AN IRISH academic is poised to be reunited with his daughter four years after she was abducted by her mother, who has been arrested in a police raid in Hungary.
Leslie Shaw has been trying to regain custody of Fiona (10) since her Hungarian mother took her to her home village of Boconad in December 2007 and failed to return to France, where the three of them lived at the time.
Fiona’s mother, Krisztina Orosz, accused Dr Shaw of sexually abusing Fiona and refused to go back to France or comply with a French order to give him custody of their daughter.
Courts in France and Hungary rejected the allegations of abuse against Dr Shaw and in July the European Court of Human Rights found that Hungary had violated his right to family life by failing to return Fiona to him.
Armed officers from the National Bureau of Investigation (NNI) – Hungary’s equivalent of the FBI – raided Ms Orosz’s home in Boconad on Wednesday and found her there with Fiona and her grandfather.
Fiona locked herself in the bathroom during the police operation, before being placed in the temporary care of a representative of the French embassy in Budapest and taken to a clinic for tests.
Dr Shaw flew to Budapest from Paris, where he teaches at a business college. But his first encounter with his daughter in four years reinforced fears about the impact of her ordeal, during which he says Fiona has not attended school and has been “brainwashed” by her mother.
“I always thought she would run into my arms, but she recoiled from me in horror,” said Dr Shaw, who briefly saw Fiona as she was taken into a Budapest clinic.
“I could see in her eyes that she was terrified and traumatised. This shows the extent to which she has been brainwashed by her mother, who has taught her that I and all my relatives are evil.”
Dr Shaw said he would not try to see his daughter again until she felt stronger. Fiona’s cousin hoped to visit her in hospital last night.
Ms Orosz was yesterday remanded in pre-extradition custody. She plans to appeal the ruling, but if it is unsuccessful she is expected to be extradited to France within 40 days.

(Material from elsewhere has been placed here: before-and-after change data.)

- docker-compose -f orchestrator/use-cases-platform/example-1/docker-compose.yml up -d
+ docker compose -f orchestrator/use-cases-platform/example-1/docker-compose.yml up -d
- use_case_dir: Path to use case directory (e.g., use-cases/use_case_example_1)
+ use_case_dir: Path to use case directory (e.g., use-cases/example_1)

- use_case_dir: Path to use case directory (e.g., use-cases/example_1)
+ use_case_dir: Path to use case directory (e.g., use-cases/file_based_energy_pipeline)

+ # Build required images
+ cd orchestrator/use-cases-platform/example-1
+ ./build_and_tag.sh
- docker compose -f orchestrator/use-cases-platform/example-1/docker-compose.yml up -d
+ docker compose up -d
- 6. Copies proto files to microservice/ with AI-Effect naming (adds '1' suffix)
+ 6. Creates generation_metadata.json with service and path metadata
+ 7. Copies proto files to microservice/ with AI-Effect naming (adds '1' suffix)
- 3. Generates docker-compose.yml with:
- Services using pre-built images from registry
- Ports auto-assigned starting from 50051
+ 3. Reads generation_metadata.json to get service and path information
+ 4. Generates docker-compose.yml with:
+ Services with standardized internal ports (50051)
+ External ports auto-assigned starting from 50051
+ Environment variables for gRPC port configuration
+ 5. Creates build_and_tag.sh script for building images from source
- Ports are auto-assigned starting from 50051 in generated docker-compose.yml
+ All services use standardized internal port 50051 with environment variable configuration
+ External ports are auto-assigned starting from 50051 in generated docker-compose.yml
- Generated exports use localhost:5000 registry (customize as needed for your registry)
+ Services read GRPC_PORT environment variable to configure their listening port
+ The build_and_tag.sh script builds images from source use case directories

Ms Orosz was previously arrested in 2009, but quickly released by a judge who refused to enforce the European warrant because a Hungarian court case was also pending against her.
The day after she was freed, Ms Orosz and Fiona disappeared from Boconad and their whereabouts were unknown for two years. Hungarian police and officials insist they did their utmost to find them, but Dr Shaw complained of “a complete lack of action” from Hungarian authorities until the NNI began investigating six months ago.
“I hold the republic of Hungary fully responsible for the condition my daughter is in, through their refusal to return her promptly to France subsequent to her abduction in December 2007.”
He thanked the NNI for “locating Fiona and extracting her in an extremely professional manner from this nightmarish family environment” and hailed French embassy staff in Budapest for “their unswerving and determined efforts”.